2017 selon nous (3)
La rédac’ s'est mobilisée pour vous communiquer ses coups de cœur de l'année. Peut-être y découvrirez-vous des choses, peut-être en aurez-vous aimé certaines, ou peut-être ne comprendrez-vous pas certains choix. Dans tous les cas, laissez-nous une trace de votre pensée en écrivant un message au bas de chaque article, quel qu’il soit ! 2017 selon nous, c'est parti.
1. Cold Blood de Jaco Van Dormael, Michèle Anne De Mey et Thomas Gunzig
Pièce (au Théâtre National) de Jaco Van Dormael, Michèle Anne De Mey et Thomas Gunzig (texte). Une œuvre « totale » en ce qu’elle charrie, unit et confronte la plupart des langages artistiques sur une scène de théâtre : danse, théâtre, cinéma, musique, narration (voix off). Comme si Jaco Van Dormael, avant tout connu comme réalisateur de cinéma, avait conféré au théâtre une caractéristique propre au cinéma : la totalité, cette capacité à restituer la globalité du réel, tout en y ajoutant un point de vue, c’est-à-dire en le réinventant. Cette pièce n’est pas seulement le lieu de confluence de différents arts, elle incarne et crée littéralement un nouveau langage artistique. Elle ne se borne pas à intégrer le cinéma dans le théâtre, car alors le cinéma se révélerait en un sens dans/à l’intérieur et donc subordonné au théâtre, il n’en constituerait qu’une partie.

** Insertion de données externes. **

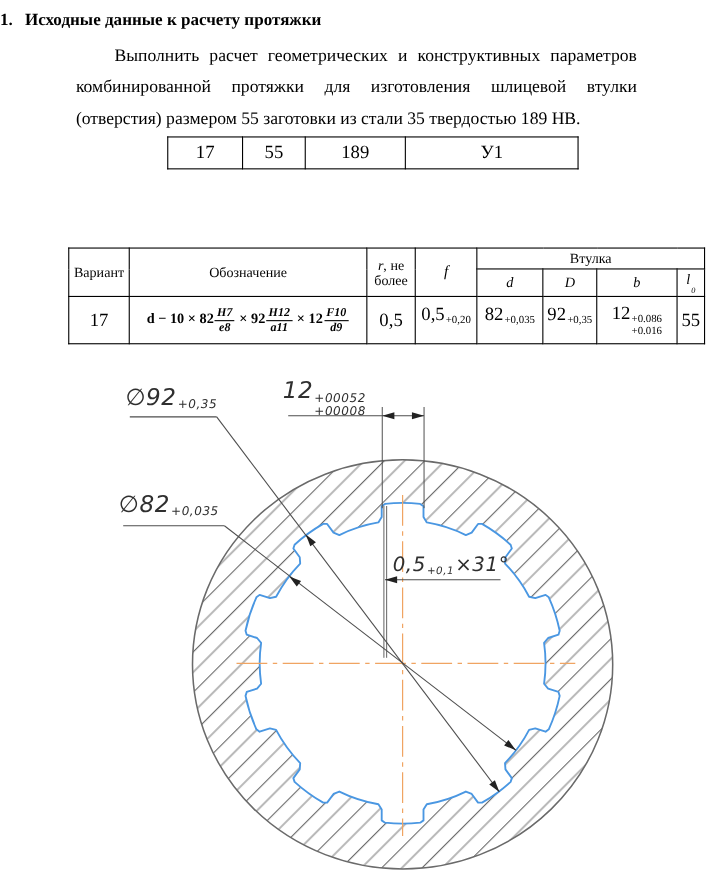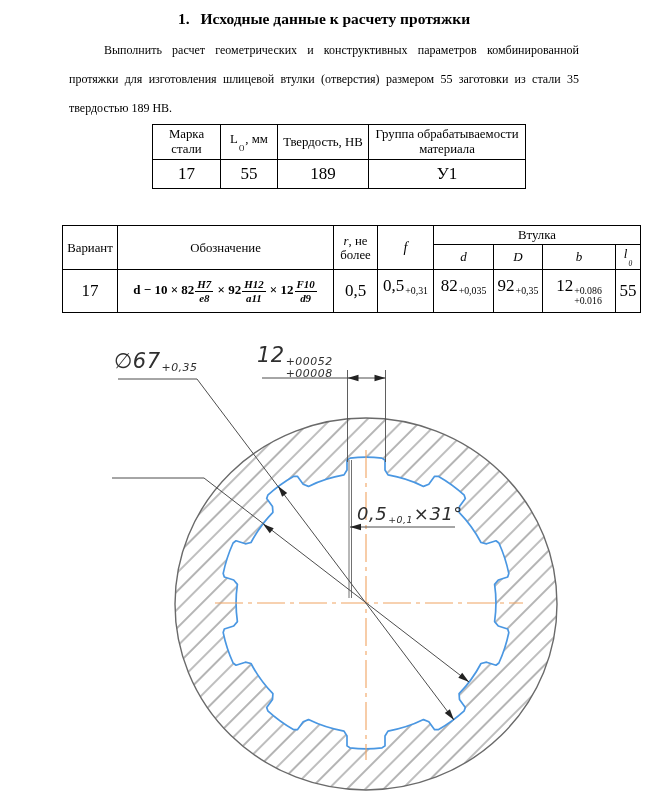"1. Исходные данные к расчету" .doc-title { text-align: center -> none }
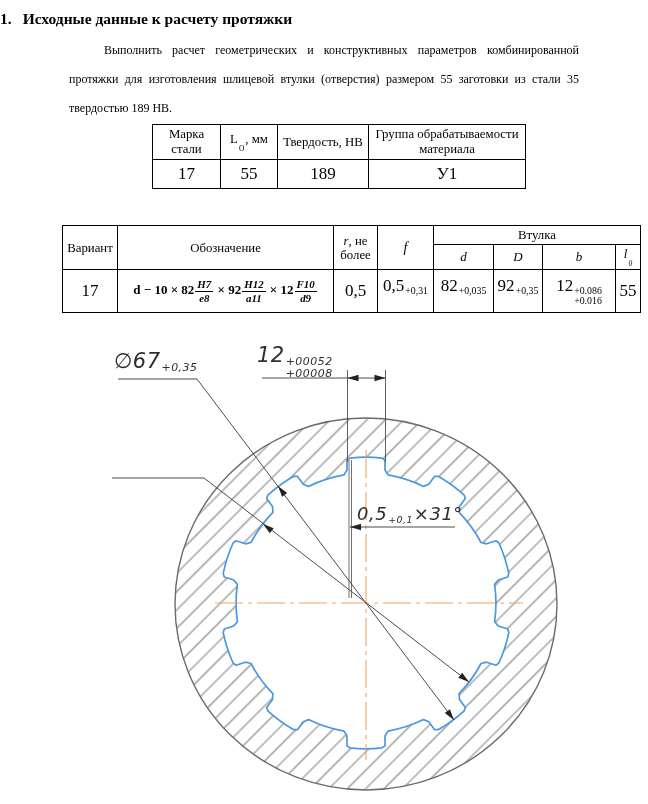"Выполнить расчет геометрических и" .doc-para { font-size: 12px -> 16px }
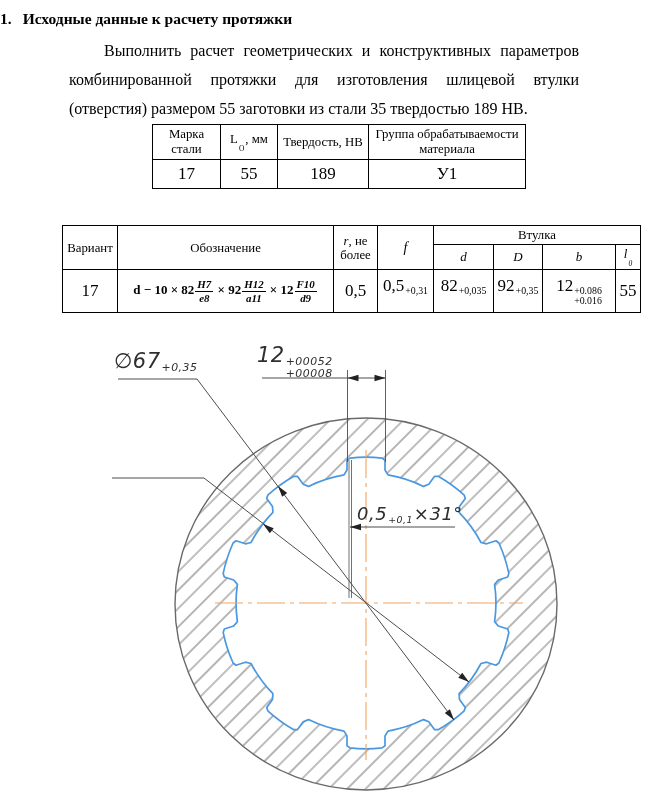"Марка стали" tr { html: <tr> <th>Марка стали</th> <th><span>L</span><span> <span></span> <span>О</span> </span><span>, мм</span></th> <th>Твердость, НВ</th> <th>Группа обрабатываемости материала</th> </tr> -> none }
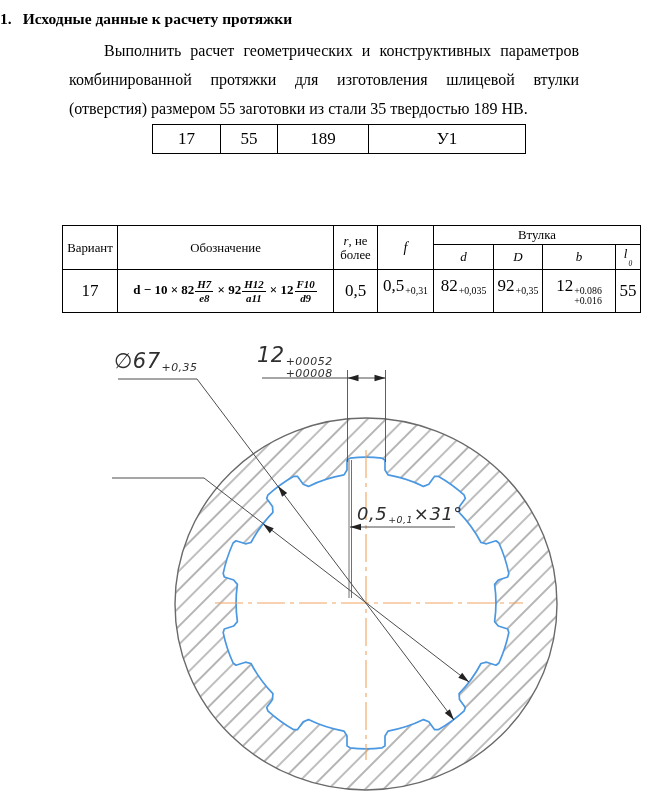"+0,31" span { text: +0,31 -> +0,20 }
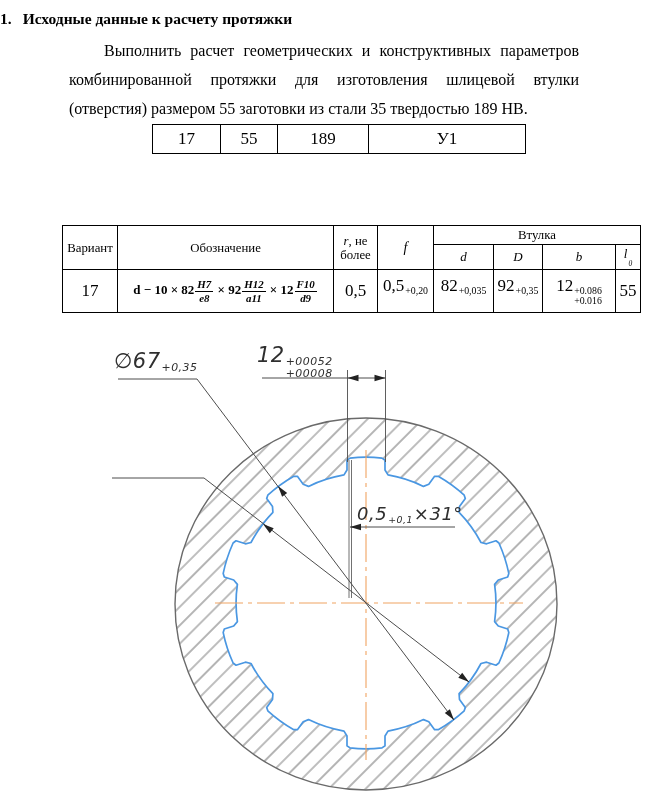"∅67" span.tb { text: 67 -> 92 }
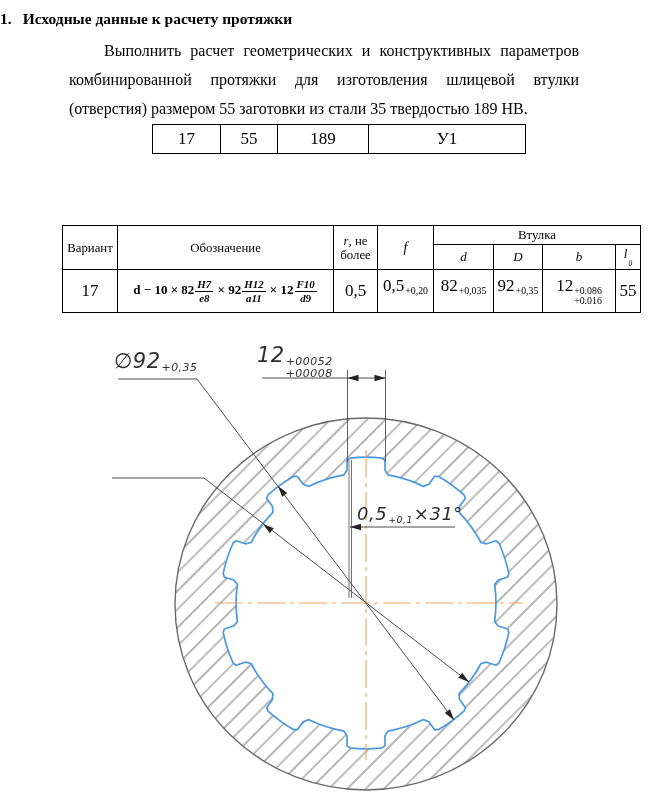"∅82" div.dim-label { html: none -> <div><span>∅82</span><span> <span>+0,035</span> <span></span> </span></div> }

Or ici, il s’agit d’un véritable dialogue ultime entre cinéma et théâtre, où les deux arts, même si le territoire et lieu de rencontre se produit sur les planches d’une salle de théâtre, conservent une autonomie et entretiennent un dialogue éblouissant, à la fois confondus/interconnectés en ce que l’un et l’autre montrent la même chose (les mêmes scènes, séquences et images), mais aussi séparés/indépendants de par la manière dont ils montrent le contenu qu’ils partagent. Cette pièce, en montrant comment le théâtre et le cinéma montrent la réalité, nous montre ce que sont respectivement théâtre et cinéma.
2. Les Sauteurs de Moritz Siebert, Estephan Wagner et Abou Bakar Sidibéand
Documentaire de Moritz Siebert, Estephan Wagner et Abou Bakar Sidibéand dans laquelle ce dernier, un migrant africain, reçoit une caméra pour filmer le parcours et les conditions de vie des migrants. Un film sur les migrants réalisé par un migrant. Poignant, il pose la question du cinéma du réel : ce type de cinéma consisterait non pas pour un expert en cinéma à filmer d’une certaine manière le réel, mais pour un amateur en cinéma à filmer le réel à sa manière. Le cinéma du réel ne dépend il pas plus de la personne qui filme que de ce qui est filmé ? Biais nécessaire à l’expert en cinéma ? Cinéma du réel comme cinéma sans point de vue ? Exemple de scènes filmées dans le documentaire : le réalisateur court et laisse la caméra filmer des images sur lesquelles il n’exerce aucun contrôle. Cinéma du réel : filmer sans filmer ? Résultat de certaines images : confuses, brouillées, montrent sans montrer, mais ne rendent-elles pas justement la réalité de la situation vécue ?
3. Konoba, jeune artiste belge imprégné d’indie pop et d’électro lyrique
Musicien, compositeur et producteur, ce jeune artiste belge imprégné d’indie pop et d’électro lyrique propose une musique envoûtante où l’artifice de la technologie instrumentale se met superbement au service de l’émotion et de l’humain. La technologie ne remplace pas l’humain, elle le sert. En outre, sa vision de la musique véhicule une vision sociale qu’il se met un point d’honneur à matérialiser lors des concerts en exhortant le public à aller à la rencontre de lui-même en se prêtant à un moment d’accolade entre inconnus censée représenter la vocation de communion universelle portée par la musique.
4. F estival Maurice Laventure, le festival du film de voyage et d’aventure
Dérogeant à la règle, je choisis de parler d’une série d’évènements et d’un festival plus que d’un artiste ou d’une œuvre. Le festival du film de voyage et d’aventure promeut l’une des caractéristiques essentielles de l’être humain, sans laquelle l’humanité n’aurait jamais existé : la capacité à s’arracher à sa propre existence, à la vie, à son environnement immédiat, à toutes les circonstances entourant physiquement un individu. Il célèbre la capacité humaine à dire non à la vie, à se délocaliser/ déterritorialiser pour initier une nouvelle vie. À dire non à une certaine vie, pour se déraciner quelque part et mieux s’enraciner ailleurs. À recréer ses propres origines.